Por Fernando Ramírez Carrera, en El Comercio
En el Chao San Martín se proyecta actuar en un yacimiento soslayando el conocimiento histórico e ignorando la divulgación del mismo
El eje vertebral de nuestra crítica al Proyecto de restauración del yacimiento del Chao Samartín no se limita a lo técnico, más bien son cuestiones previas de concepto y, más relevante aún, de ética patrimonial. Los errores iniciales se transfieren finalmente a las soluciones técnicas, pero el problema tiene mucho más calado.
En los últimos tiempos, pero nítidamente desde el Convenio de Faro de 2005 (sobre el valor del patrimonio cultural para la sociedad), ha cambiado el modelo de gestión del patrimonio. La herencia patrimonial común no será nunca más (o no deberá ser) un producto definido por las élites de la cultura (técnicas, políticas). Más bien se defiende un patrimonio cultural como construcción social, en el que la ciudadanía requiere opinión, participación y, lógicamente, beneficio. Estos cambios se trasladan inmediatamente a la concepción de las actuaciones, que deberán ser ahora mucho más exigentes en el análisis y respeto de los significados originales, y en la consideración del contexto humano y paisajístico en el que se ubican. En consecuencia, los técnicos (arquitectos, arqueólogos, conservadores, etc.) tendremos que adaptar nuestra actividad a esa concepción más democrática, para el logro del reconocimiento social del patrimonio. El del Chao Samartín es un ejemplo de proyecto según el modelo tradicional de gestión, en nuestra opinión siempre destructor: redactado por personas ajenas (física pero también espiritual mente) al lugar y a su significa do, a la poco tangible carga simbólica del sitio. Y por tanto se propone una actuación completamente distante de las necesidades reales, una actuación pretenciosa, importada y voraz.
Como en todos los proyectos ‘antiguos’, el producto obtenido es distante a la realidad del objeto patrimonial, ignorante de su valor y significado originales, y, por tanto, y quizá involuntariamente, deforma esos valores generalmente sutiles e inestables.
Demos un paso más: en el caso de desearlo, ¿cómo vincular emocionalmente una ruina, un yacimiento arqueológico con la ciudadanía para atraer su afecto? ¿Cómo alcanzar esos requerimientos exigidos hoy en la gestión del Patrimonio Cultural? Uno, el más burdo, mediante el retorno logrado a través de un beneficio económico (que sin duda existe). El otro, más ambicioso y complejo, mediante la exhibición de unos restos, de manera que se comprenda y aprecie el valor (ahora inmaterial) de lo mostrado: la Edad del Hierro, los Astures, la minería, la vida cotidiana, etc.
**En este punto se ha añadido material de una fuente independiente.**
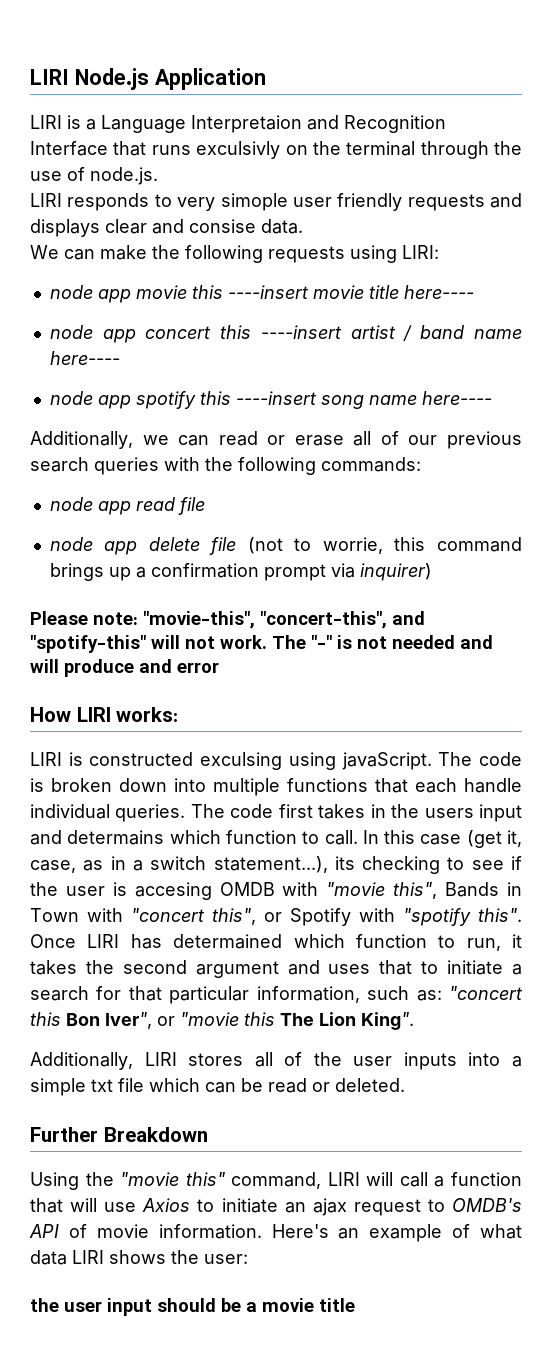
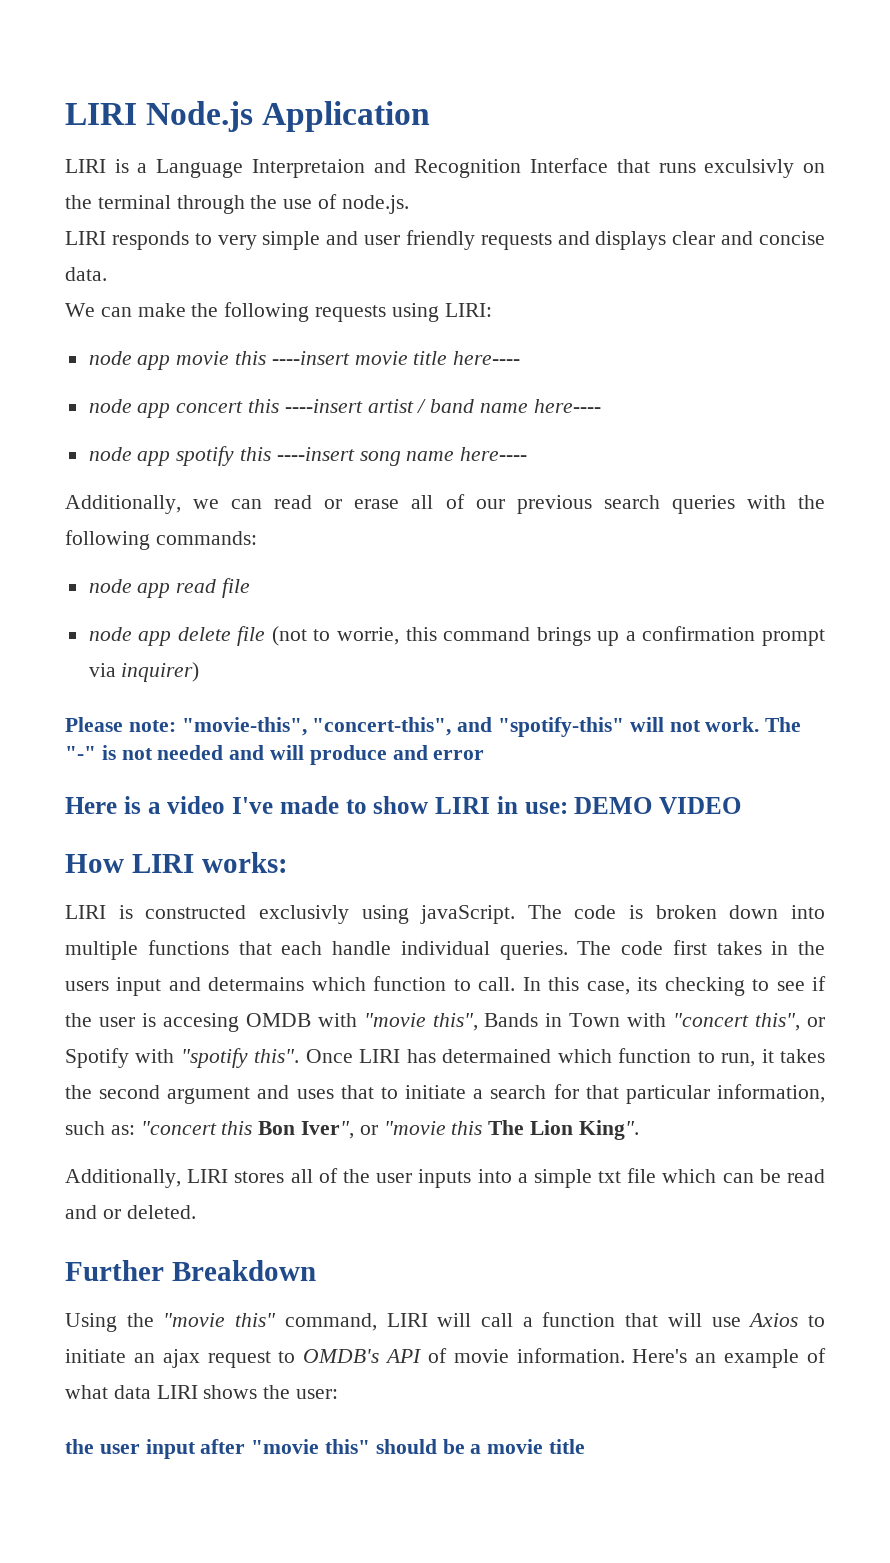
[220,193,288,211] simople -> [262,231,359,250] simple and
[189,219,256,233] consise -> [759,231,825,245] concise
(219, 667) none -> [65,796,741,814] // Here is a video I've made to show LIRI in use: DEMO VIDEO
[200,752,283,770] exculsing -> [258,905,349,924] exclusivly
[420,830,523,848] [30,856,328,873] case (get it, case, as in a switch statement...), -> [586,981,630,995] case,
(307, 1085) none -> [65,1205,97,1219] and
(152, 1307) none -> [200,1439,371,1454] after "movie this"

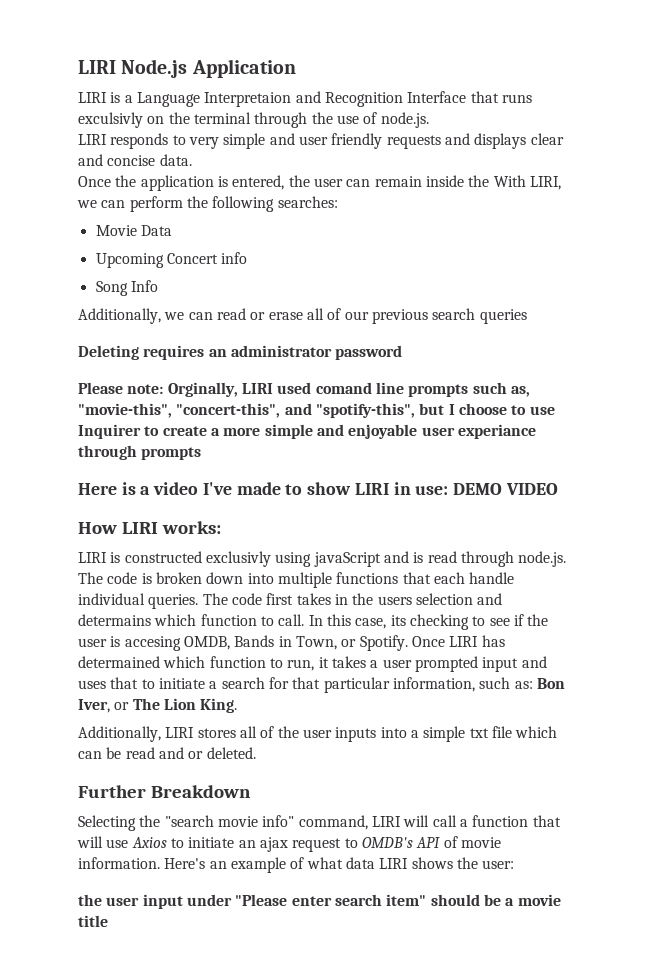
[65,302,492,322] [88,351,521,370] [88,399,601,418] [88,446,528,466] We can make the following requests using LIRI: // node app movie this ----insert movie title here---- // node app concert this ----insert artist / band name here---- // node app spotify this ----insert song name here---- -> [78,175,561,191] [77,196,338,212] [95,225,172,236] [95,252,248,268] [95,280,158,296] Once the application is entered, the user can remain inside the With LIRI, we can perform the following searches: // Movie Data // Upcoming Concert info // Song Info
[746,495,826,509] [65,530,257,550] [88,578,251,598] [88,626,825,646] [88,662,200,682] [65,717,802,737] [65,745,485,765] with the following commands: // node app read file // node app delete file (not to worrie, this command brings up a confirmation prompt via inquirer) // Please note: "movie-this", "concert-this", and "spotify-this" will not work. The "-" is not needed and will produce and error -> [78,345,403,360] [78,382,530,397] [78,403,555,418] [78,424,536,439] [78,445,202,460] // Deleting requires an administrator password // Please note: Orginally, LIRI used comand line prompts such as, "movie-this", "concert-this", and "spotify-this", but I choose to use Inquirer to create a more simple and enjoyable user experiance through prompts
[420,905,516,924] javaScript. -> [313,551,567,567] javaScript and is read through node.js.
[116,977,162,996] input -> [415,593,473,605] selection
[245,1013,826,1031] [65,1048,300,1068] OMDB with "movie this", Bands in Town with "concert this", or Spotify with "spotify this". -> [183,635,408,651] OMDB, Bands in Town, or Spotify.
[65,1085,251,1104] the second argument -> [370,656,519,672] a user prompted input
[140,1121,483,1139] "concert this Bon Iver", or "movie this -> [536,678,565,689] [78,699,130,713] Bon Iver, or
[578,1120,639,1140] King". -> [200,698,238,713] King.
[65,1313,277,1332] Using the "movie this" -> [78,815,295,831] Selecting the "search movie info"
[200,1439,371,1454] after "movie this" -> [186,894,427,906] under "Please enter search item"

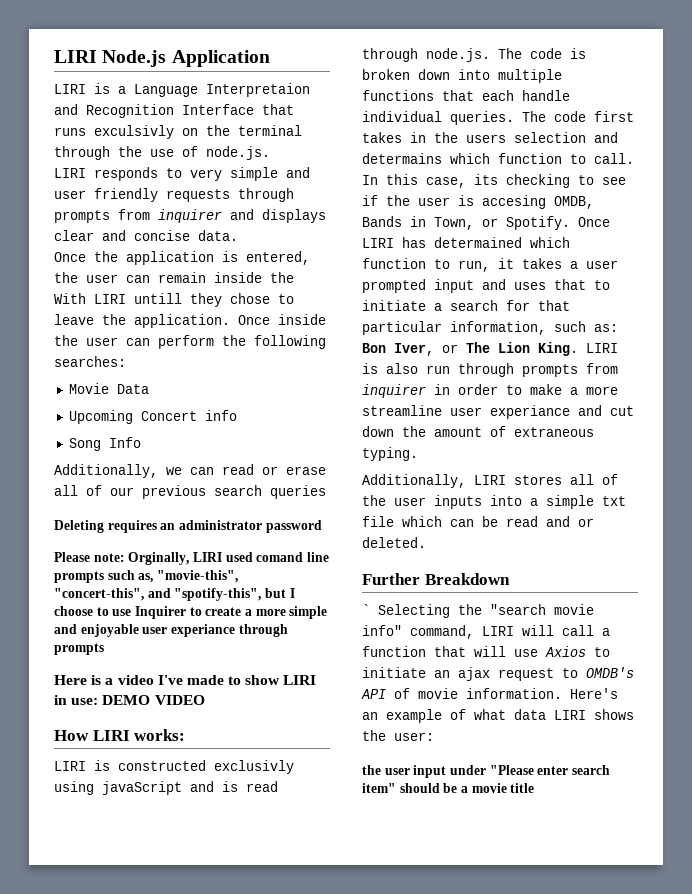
(441, 142) none -> [238,188,294,202] [54,209,222,223] through prompts from inquirer
[529,176,561,190] [77,200,97,208] LIRI, we -> [94,293,294,307] [54,314,326,328] [54,335,118,346] LIRI untill they chose to leave the application. Once inside the user
(238, 705) none -> [586,343,618,353] [362,363,618,377] [362,384,618,398] [362,405,634,419] [362,426,594,437] [362,447,418,461] LIRI is also run through prompts from inquirer in order to make a more streamline user experiance and cut down the amount of extraneous typing.
(251, 791) none -> [362,604,370,615] `

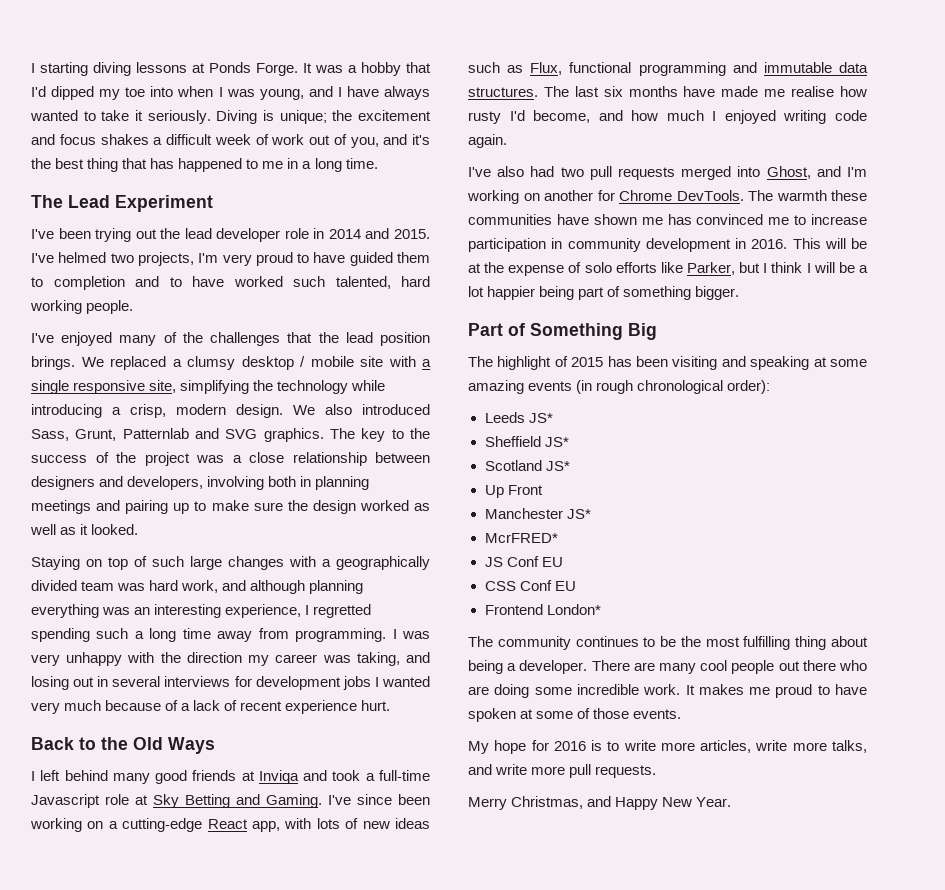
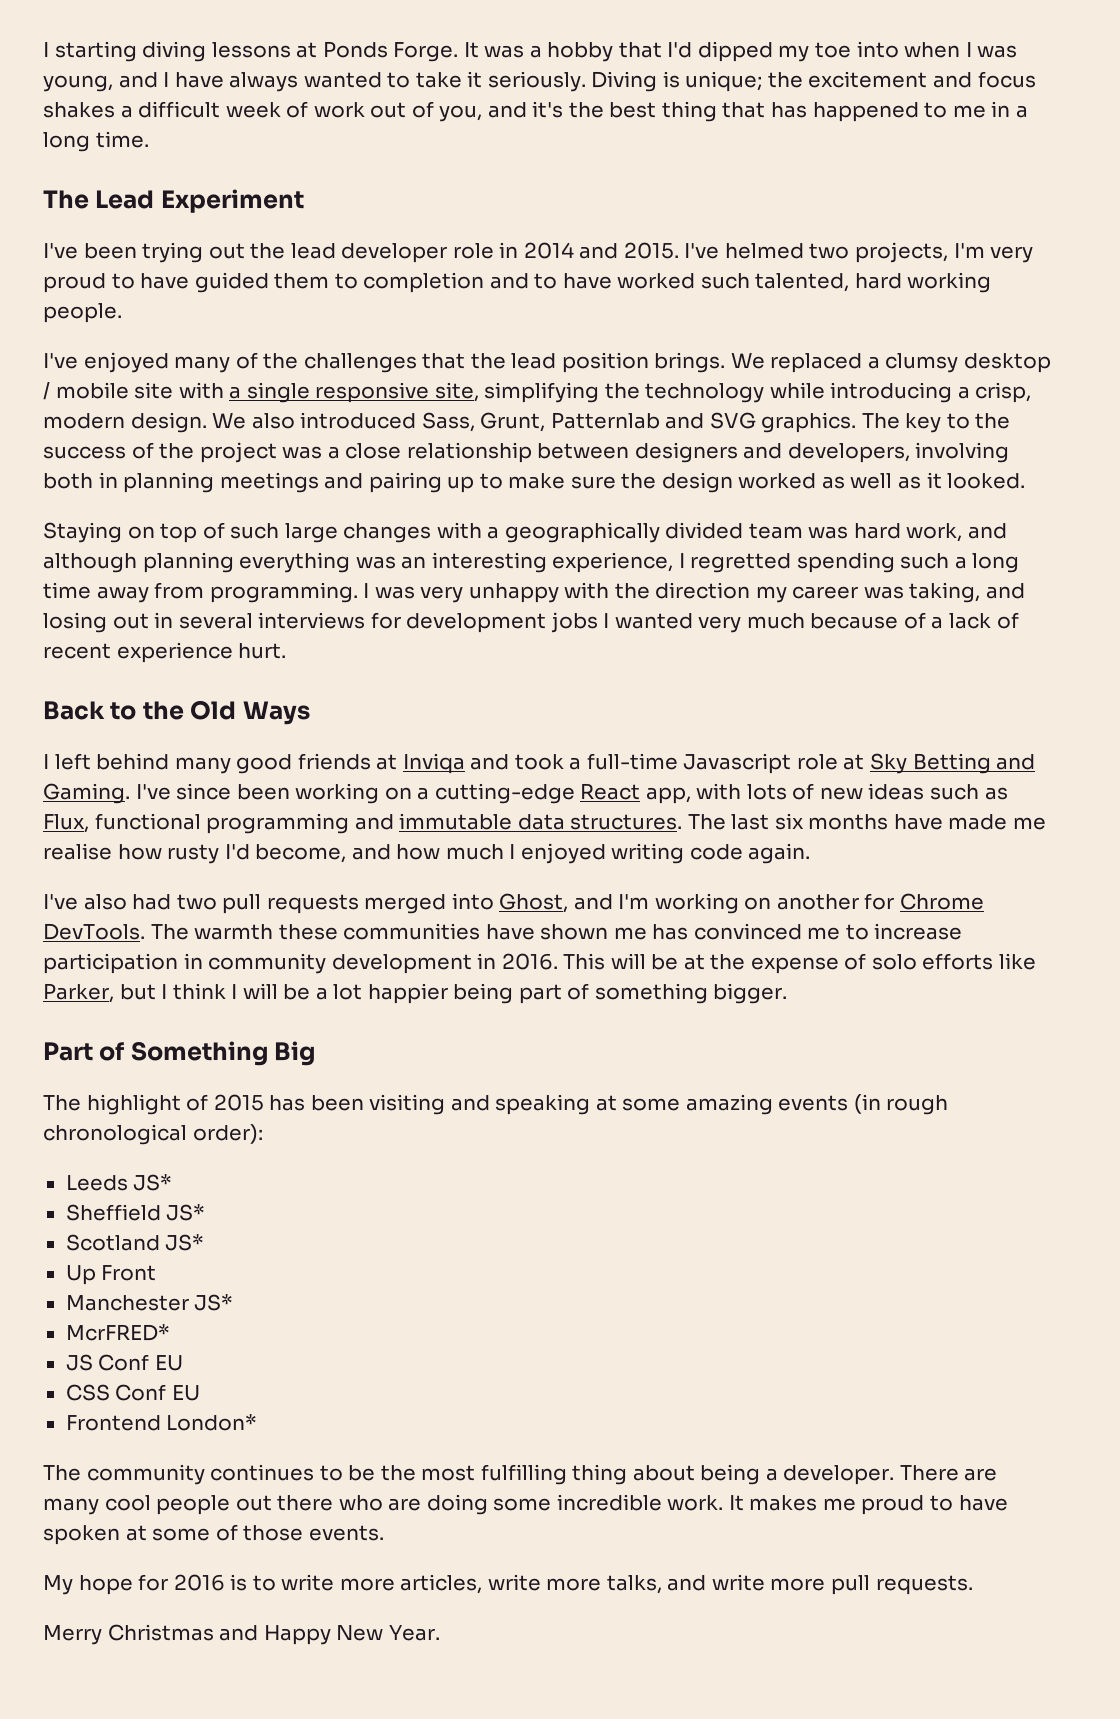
[511,796,584,809] Christmas, -> [107,1624,214,1641] Christmas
A partir de ahí y muy ambiciosamente, intentar la paulatina creación de lazos emocionales entre el ciudadano contemporáneo y sus ancestros.
La ambición anterior impone dos condiciones: un conocimiento muy preciso del yacimiento y un lenguaje específico para la transmisión de dicho conocimiento. Y uno se pregunta, ¿qué arqueólogo ha participado, aportando ese conocimiento?: ninguno. Y más aún, construcción social, en el que la ciudadanía requiere opinión, ¿qué profesional de la museología se ha encargado de ‘traducir el discurso?: ninguno.
Debemos entender entonces que, en el caso que nos ocupa, se proyecta intervenir un yacimiento soslayando el conocimiento histórico o ignorado la divulgación del mismo. Y entonces, ¿para qué se exhibe el Chao? ¿No sería mejor re-enterrarlo?